It’s not their faults.
Harvard Business Publishing has made available — for a fee — a pair of articles designed to serve as a basis for classroom discussion. They’re thoroughly researched by four people (“Professors Christine Exley and John Beshears and Research Associates Manuela Collis and Davis Heniford prepared this case”) with roughly 100 citations. (The narcissist in me is a little miffed that they didn’t read The Guardian or Soccer America, but the footnotes have a mix of primary sources and reliable news reports, not the pundits’ polemics scribbled out without the slightest attempt to get accurate information or context.)
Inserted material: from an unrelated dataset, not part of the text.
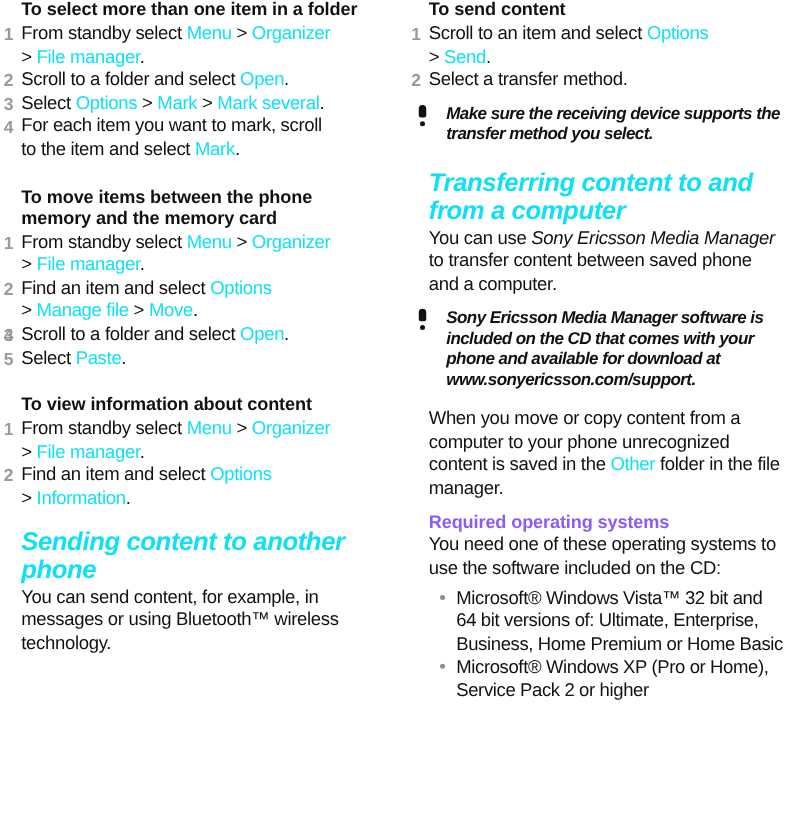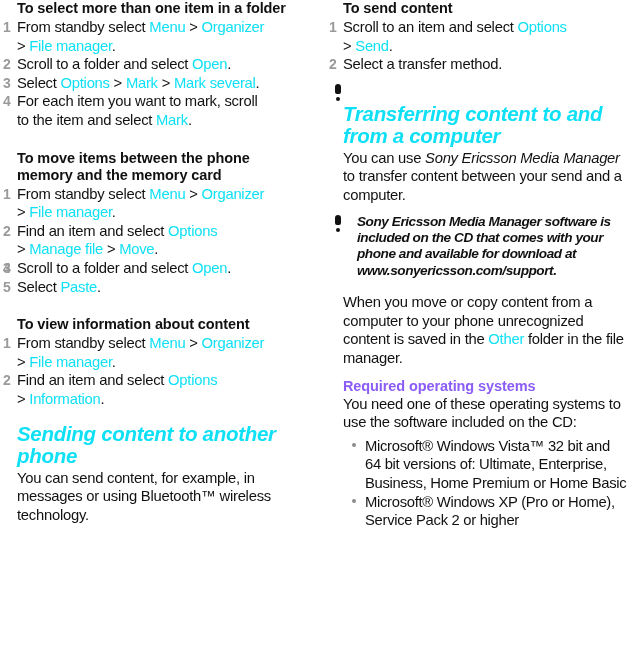"Make sure the receiving device" span { html: none -> <span>Make sure the receiving device supports the transfer method you select.</span> }
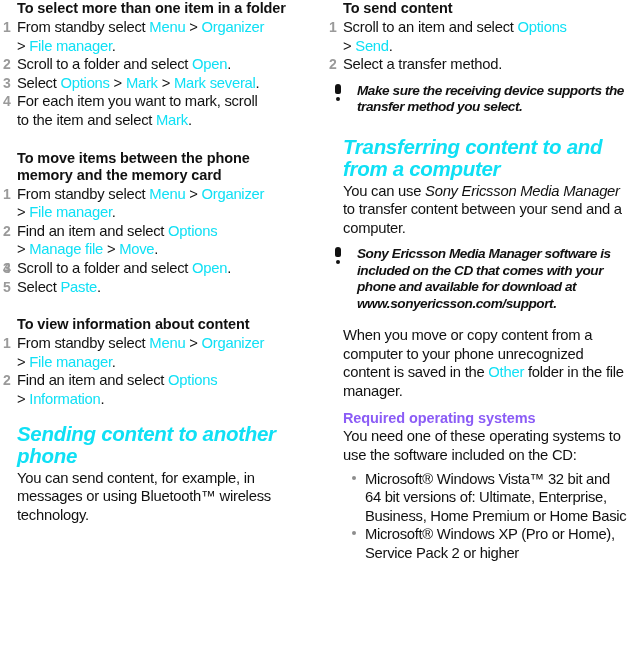"to transfer content between your" span { text: your send -> saved phone }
For the most part, they’re quite good. You wouldn’t guess this is academic writing. That’s a compliment. These pieces isn’t muddled by obfuscatory jargon. They duly include arguments from each party and facts that favor each side.
The problems aren’t a reflection on the work of the Harvard quartet. For the most part, they’re an indication of how the media haven’t been able to correct misinformation in the players’ messaging. They’re also the result of some clumsy language in a contract.
Let’s start with the mildest of the problems — a chart that refers to the “league salary” specified in the 2005-2012 collective bargaining agreement if a league should arise. The CBA doesn’t actually specify a “league salary” because no one had any inkling in 2005 that the federation would pay players’ club salaries. The salaries in question show how the players’ federation salaries would be reduced a bit if a league formed, giving them more income from elsewhere and less time to play national team games.
But the language in the CBA is so fuzzy that we can hardly blame the research team:
So unless you’re fully aware of the context, “from Federation to salaried Players” is ambiguous.
Another sentence is technically accurate but misleading: ““Furthermore, for each game played over the minimum of 20 games, the women would receive no additional pay for a tie or a loss and would receive $1,350 for a win, while the men would receive between $5,000 and $17,625.”
The word “additional” keeps the sentence from being false, but the implication is that the men’s pay is also “additional.” It is not.
The biggest problem, though, is also in that sentence. It’s stated by the women in their EEOC complaint, and it’s a fabrication.
“the minimum of 20 games”
And not just 20 games. Twenty friendlies.
The key sentences from the EEOC complaint:
- “Specifically, the Federation pays top tier WNT players, such as each of us, $72,000 per year to play a minimum of 20 Friendlies that year.”
- “MNT players are also required to play a minimum of 20 Friendlies per year.”
If I may borrow a phrase from the great Paul Riley (said in an entirely different context), this is complete poppycock.
The women’s CBA actually specifies a maximum of 92 games — all games — over a four-year span.
The Memorandum of Misunderstanding … er … Understanding completely wiped out any talk of required games. Explicitly.
I sometimes wonder if U.S. Soccer hasn’t settled this case because they just can’t wait to demonstrate this error in court. But they could always do it in the Hope Solo case, which surely won’t settle before we’re all dead from climate change.
Shall we look at how many games the teams actually played?
|2019||18 (incl. Gold Cup and Nations League)||24 (incl. World Cup)|
|2018||11||20 (incl. qualifiers)|
|2017||19 (incl. Gold Cup and qualifiers)||16|
|2016||19 (incl. Copa America and qualifiers)||25 (incl. Olympics and qualifiers)|
|2015||20 (incl. Gold Cup)||26 (incl. World Cup)|
|2014||15 (incl. World Cup)||24 (incl. qualifiers)|
They do not play 20 friendlies. Period.
But again — you’d have to be a hard-core soccer fan to know the EEOC complaint was wrong. And we in the media haven’t done enough to tell the truth.
If you already know all this stuff, the Harvard Business discussion won’t tell you much. If you don’t, it’s not a bad place to start.